Spoken sentences and words are the heart and soul of a voice experience. It’s in these moments, when we “have the mic” (so to speak), that designers can establish personality; express generosity; and create a sonic world for another person to inhabit.
But what goes into crafting, and critiquing, these spoken sentences? Where visual designs have some foundational pillars–typography, layout, and color–what does conversational design have that’s similar? What is the “color” of conversation? The “layout” of VUI design? The “typography” of speech? What, in other words, are the different disciplines that a conversational designer can draw from to craft and critique a conversational experience?
(Asked still another way, what disciplines does a conversational designer need to be fluent in? If I were hiring, what would I be looking for? If I were training a designer, what would I be drawing from?)
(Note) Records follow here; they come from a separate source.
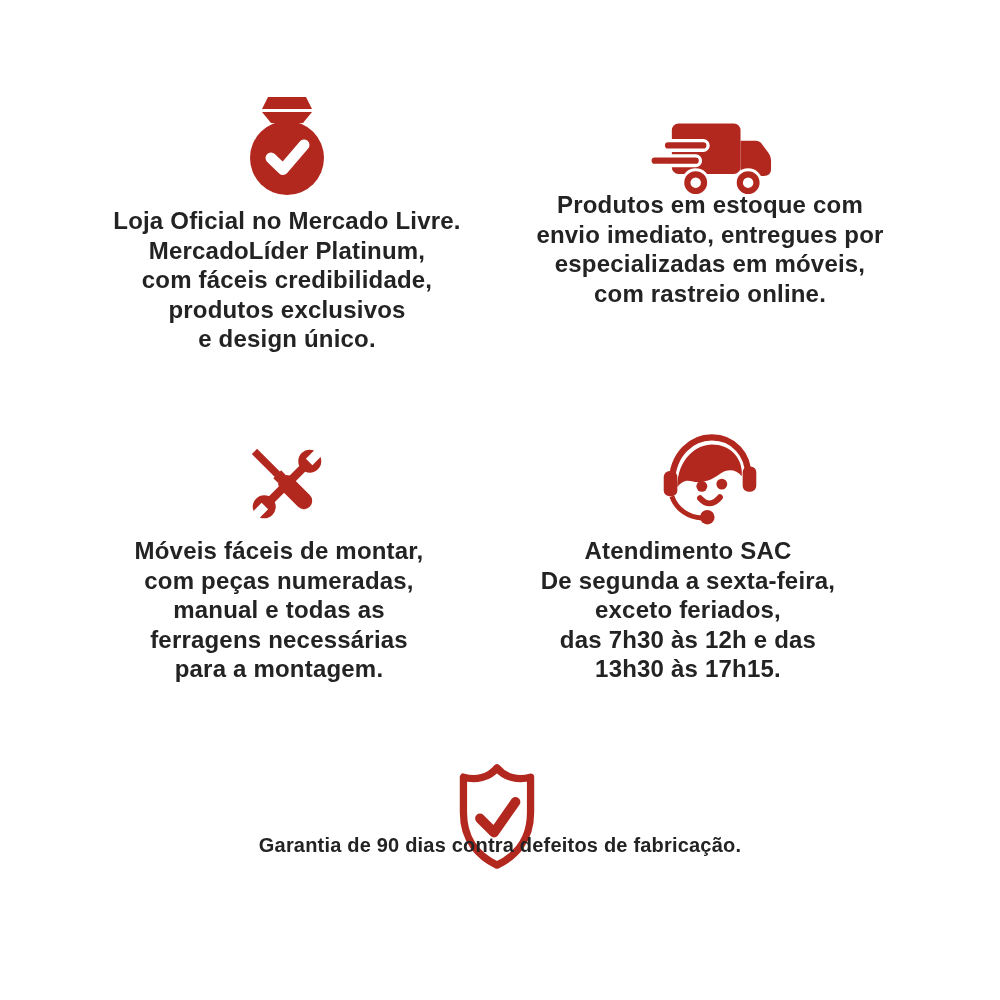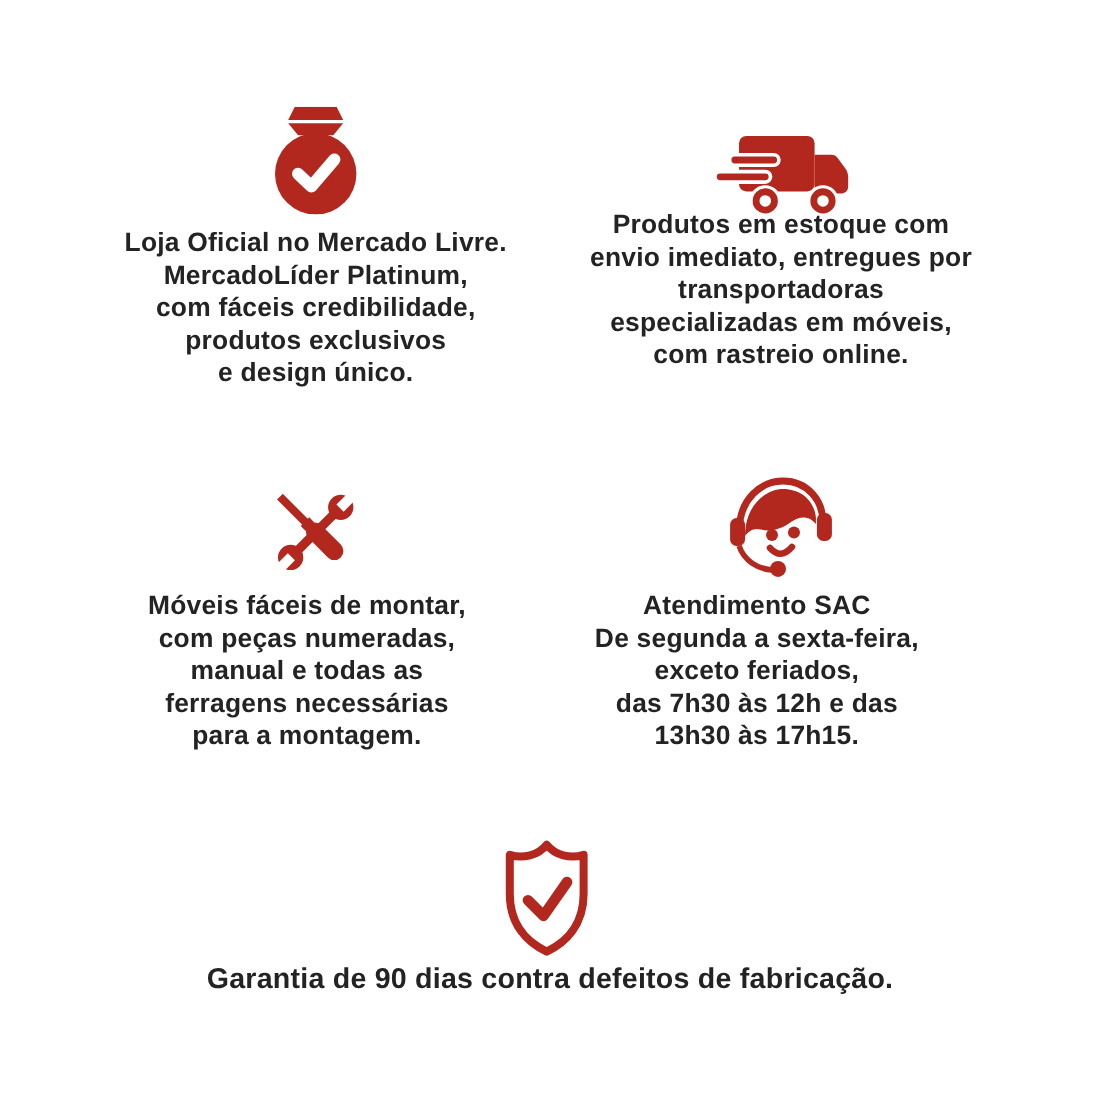--- a/index.html
+++ b/index.html
@@ -22,24 +22,24 @@
     text-align:center;
     font-weight:700;
     font-size:24px;
     line-height:29.5px;
     letter-spacing:0.2px;
     color:var(--text);
   }
   .sec-text .line{display:block;}
   .warranty-text{
     position:absolute;
-    left:0;top:873px;width:1000px;
+    left:0;top:829px;width:1000px;
     text-align:center;
     font-weight:700;
-    font-size:26px;
+    font-size:20px;
     line-height:32px;
     letter-spacing:0.2px;
     color:var(--text);
   }
 </style>
 </head>
 <body>
 
 <div class="canvas">
 
@@ -67,21 +67,20 @@
       <rect x="2" y="47" width="53" height="10" rx="5" stroke="#fff" stroke-width="3.5"></rect>
       <circle cx="50" cy="75" r="13.5" stroke="#fff" stroke-width="3"></circle>
       <circle cx="50" cy="75" r="5.5" fill="#fff"></circle>
       <circle cx="105" cy="75" r="13.5" stroke="#fff" stroke-width="3"></circle>
       <circle cx="105" cy="75" r="5.5" fill="#fff"></circle>
     </svg>
   </div>
   <div class="sec-text" style="left:490px;top:190px;">
     <span class="line">Produtos em estoque com</span>
     <span class="line">envio imediato, entregues por</span>
-    <span class="line">transportadoras</span>
     <span class="line">especializadas em móveis,</span>
     <span class="line">com rastreio online.</span>
   </div>
 
   <div class="icon" style="left:241px;top:438px;">
     <svg viewBox="0 0 100 100" width="92" height="92" fill="currentColor">
       <g transform="rotate(-45 50 50)">
         <rect x="46" y="0" width="8" height="38"></rect>
         <rect x="44" y="35" width="12" height="7"></rect>
         <rect x="41" y="40" width="18" height="45" rx="9"></rect>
Here are some of the areas that I think are important to understanding
- Linguistics. Written words and spoken words are different. We tend to write in lengthy sentences with a careful structure and a wider vocabulary. We tend to talk in chunks of seven words or so, interrupting ourselves as we go along, and using a simpler, shorter vocabulary. We use more vocatives, we take shortcuts–contractions, ellipsis, other “reduced forms”–and we tend to repeat ourselves, using “bundles” of relatively formulaic phrases. And of course, lest we forget, speech is interactive, which sets itself apart entirely from any kind of academic or news-like writing. A conversational designer should know the basics of how the spoken word differs from the written word, and why that’s important–which is fundamentally a linguistic question. And while linguistics is a large and intimidating field, most of the “speech verses writing” questions are tackled in sociolinguistics–a field that also talks about…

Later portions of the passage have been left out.